Data extracted from a collection
============

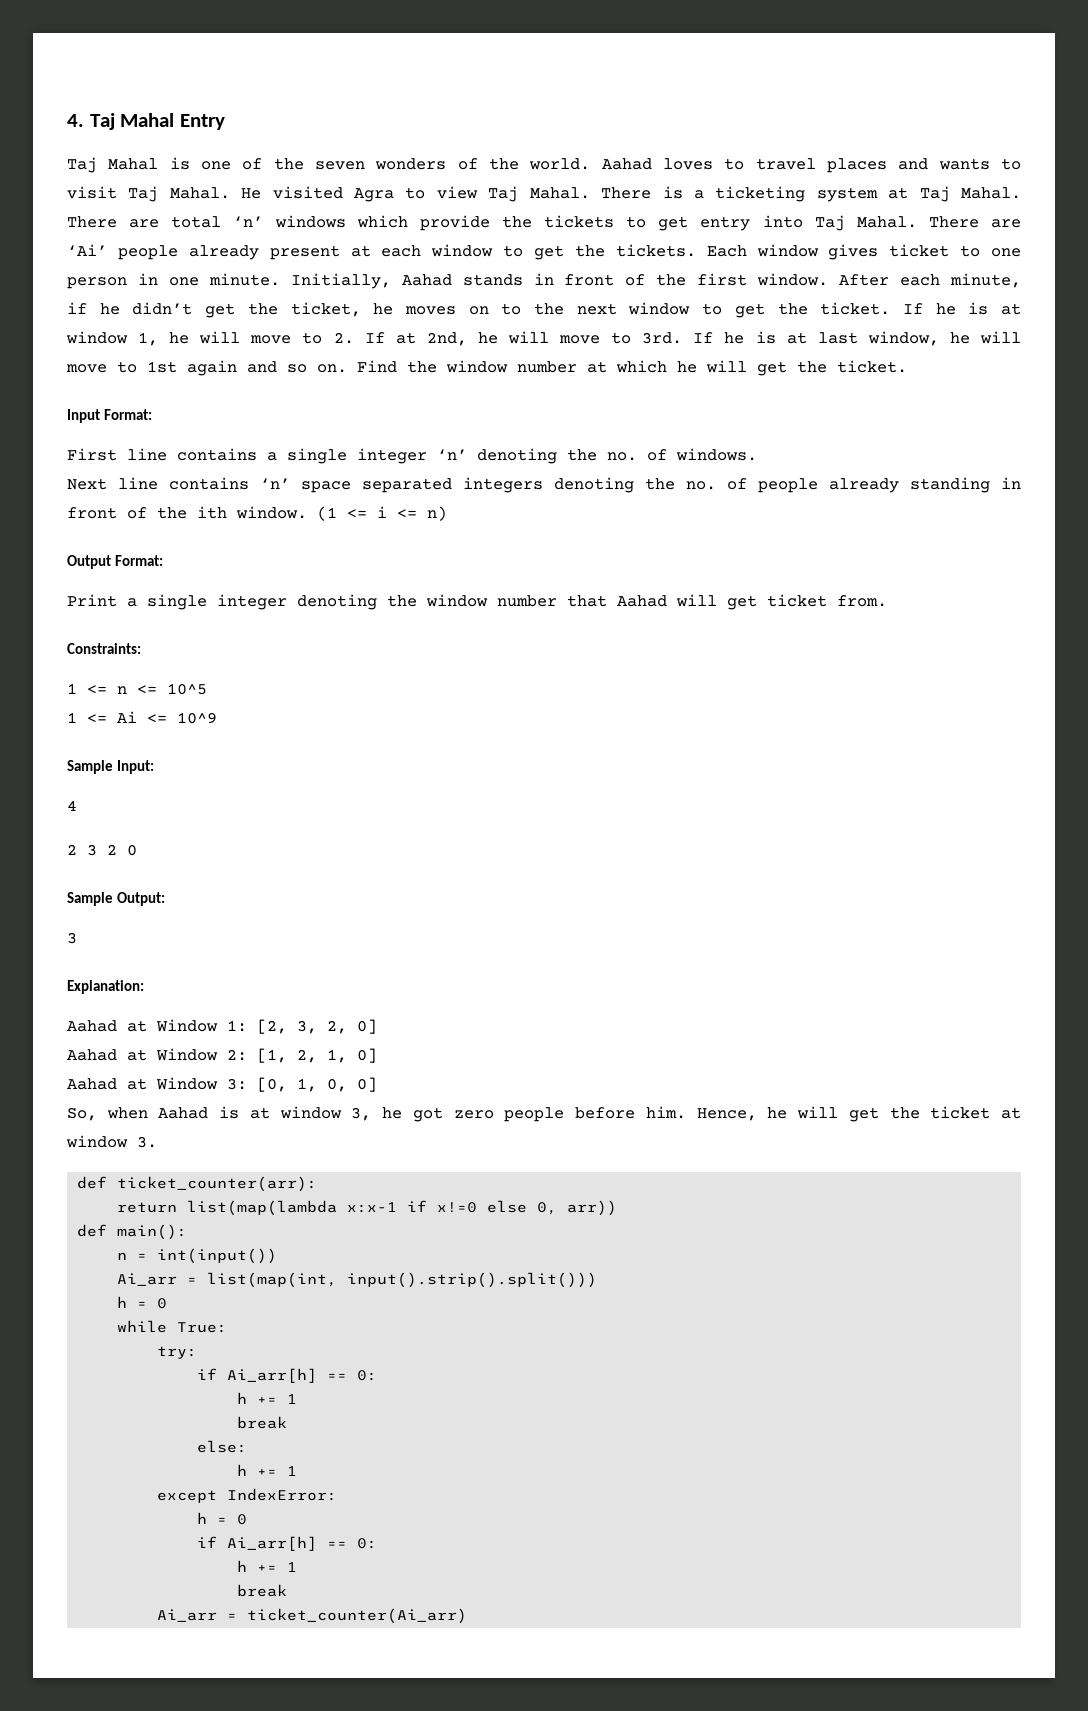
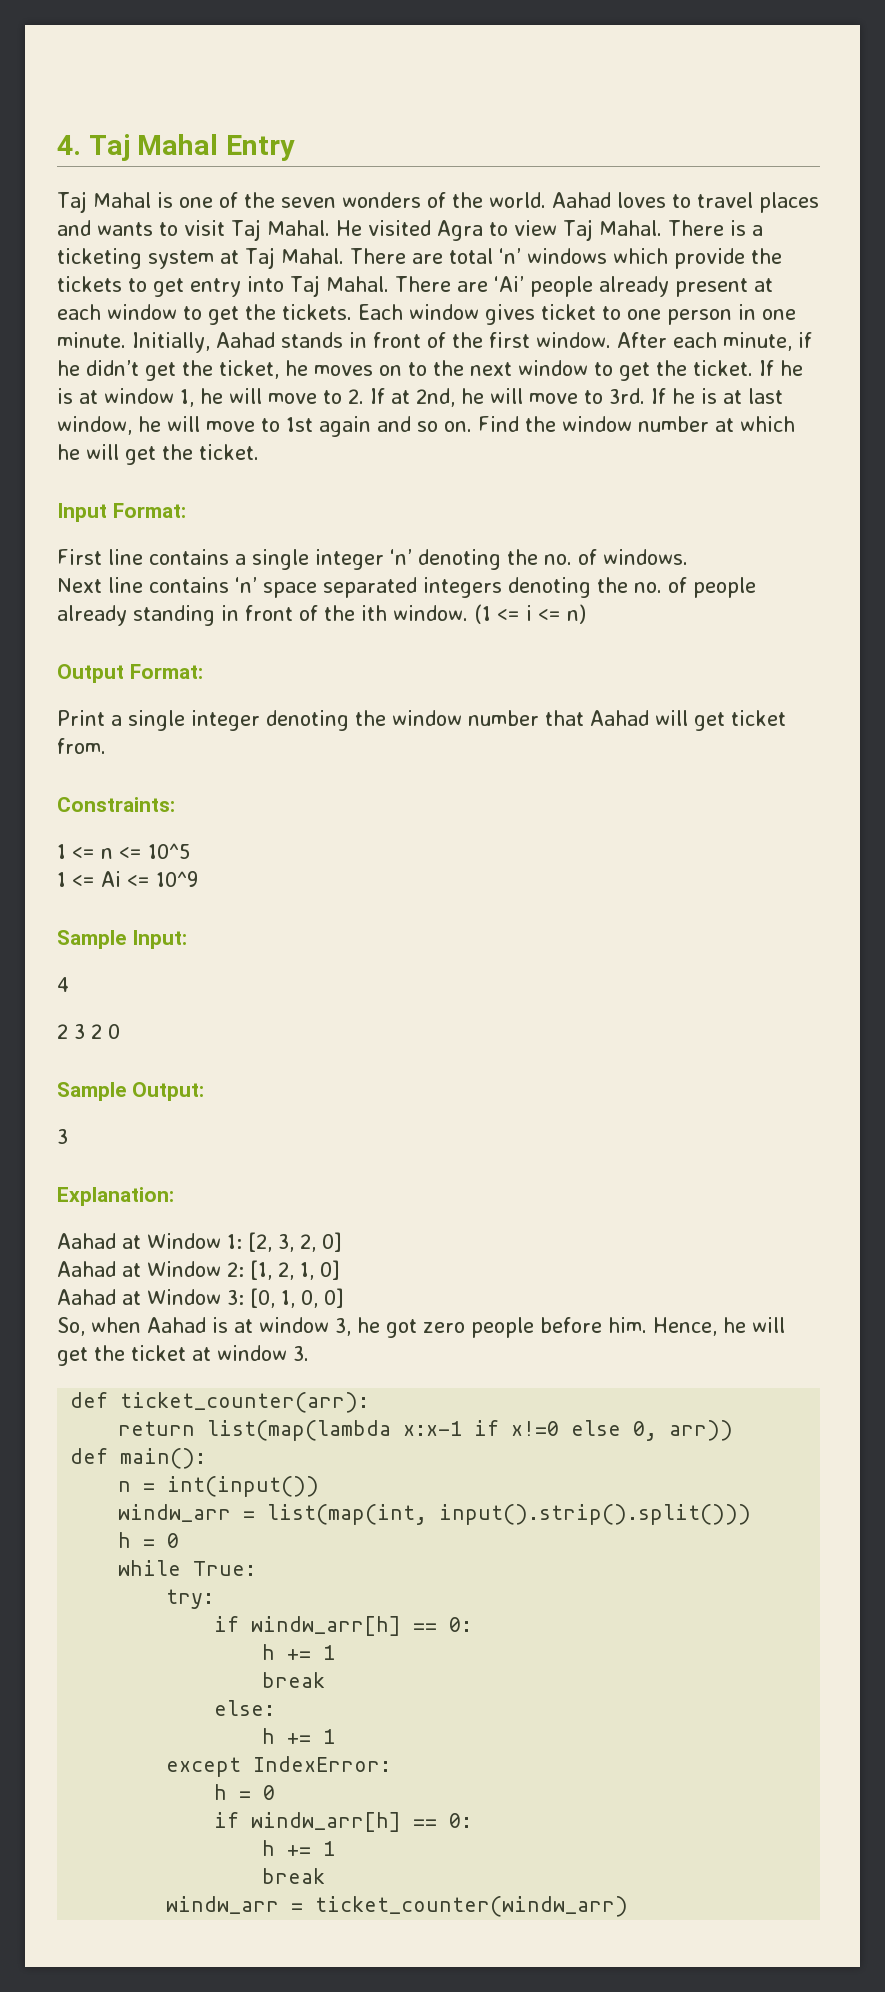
- Ai_arr = list(map(int, input().strip().split()))
+ windw_arr = list(map(int, input().strip().split()))
  try:
- if Ai_arr[h] == 0:
+ if windw_arr[h] == 0:
  except IndexError:
  h = 0
- if Ai_arr[h] == 0:
+ if windw_arr[h] == 0:
  h += 1
  break
- Ai_arr = ticket_counter(Ai_arr)
+ windw_arr = ticket_counter(windw_arr)

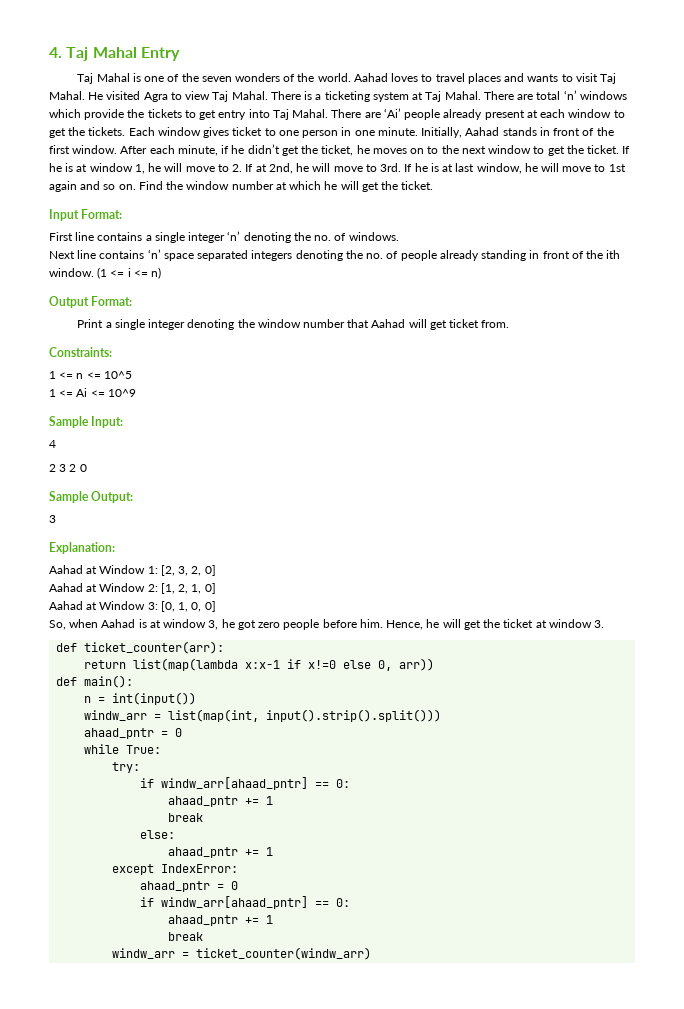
  windw_arr = list(map(int, input().strip().split()))
- h = 0
+ ahaad_pntr = 0
  try:
- if windw_arr[h] == 0:
- h += 1
+ if windw_arr[ahaad_pntr] == 0:
+ ahaad_pntr += 1
  else:
- h += 1
+ ahaad_pntr += 1
  except IndexError:
- h = 0
- if windw_arr[h] == 0:
- h += 1
+ ahaad_pntr = 0
+ if windw_arr[ahaad_pntr] == 0:
+ ahaad_pntr += 1

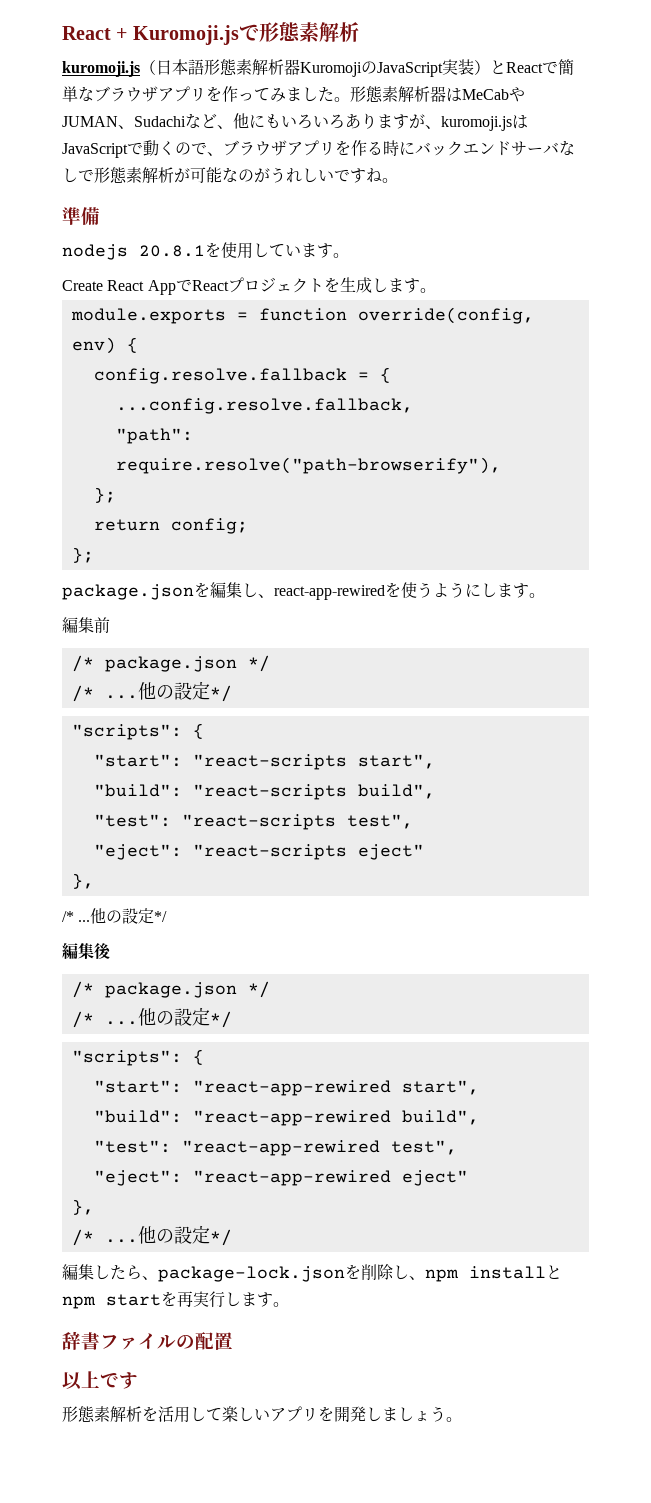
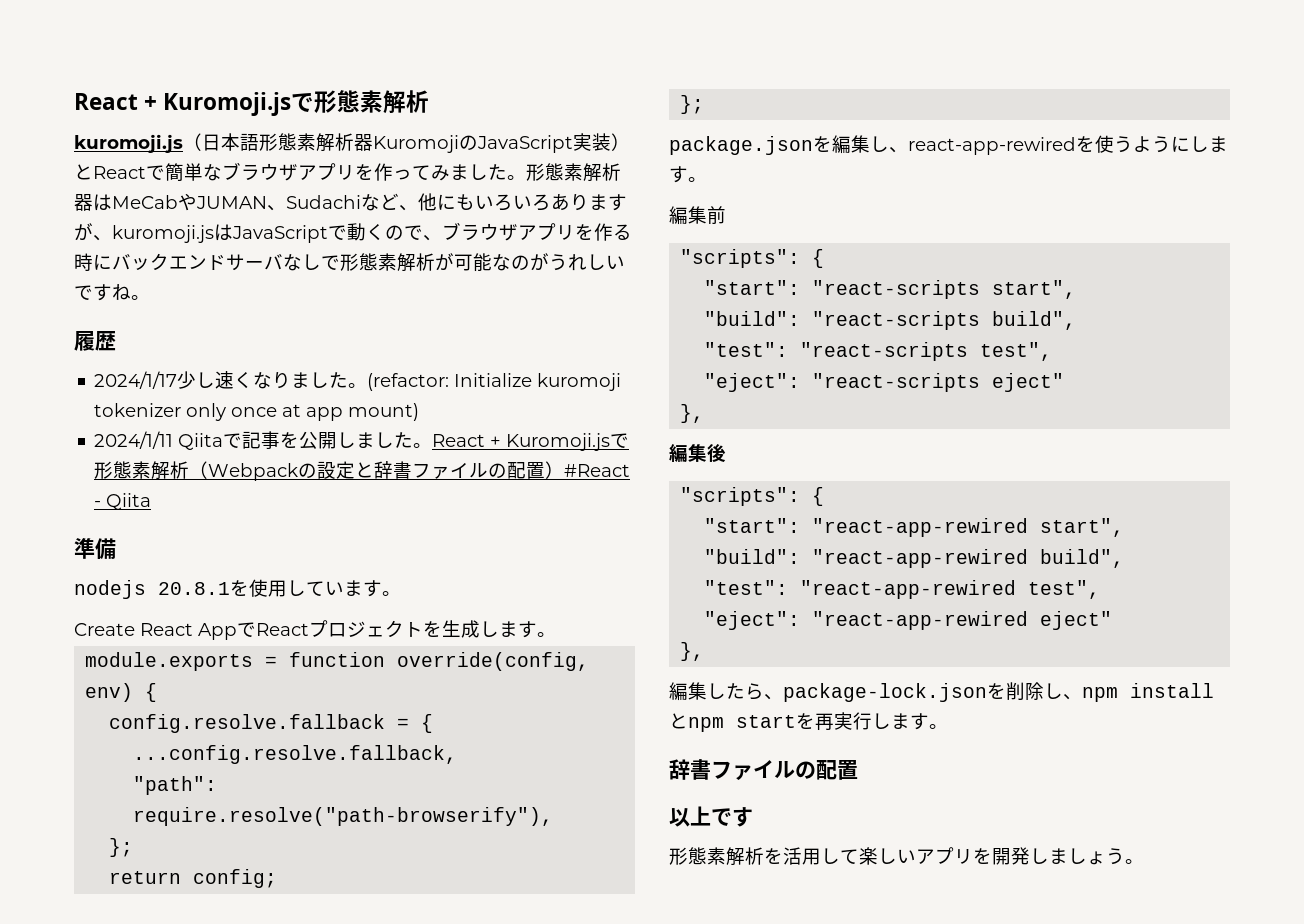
+ 履歴
+ 2024/1/17少し速くなりました。(refactor: Initialize kuromoji tokenizer only once at app mount)
+ 2024/1/11 Qiitaで記事を公開しました。React + Kuromoji.jsで形態素解析（Webpackの設定と辞書ファイルの配置）#React - Qiita
  編集前
- /* package.json */
- /* ...他の設定*/
  "eject": "react-scripts eject"
  },
- /* ...他の設定*/
  編集後
- /* package.json */
- /* ...他の設定*/
  "eject": "react-app-rewired eject"
  },
- /* ...他の設定*/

============

### DIRECTIONS FOR THIS TASK
Please filter the entries above down to the lines holding "eject" and copy them.

### EXERCISE ANSWER
  "eject": "react-scripts eject"
  "eject": "react-app-rewired eject"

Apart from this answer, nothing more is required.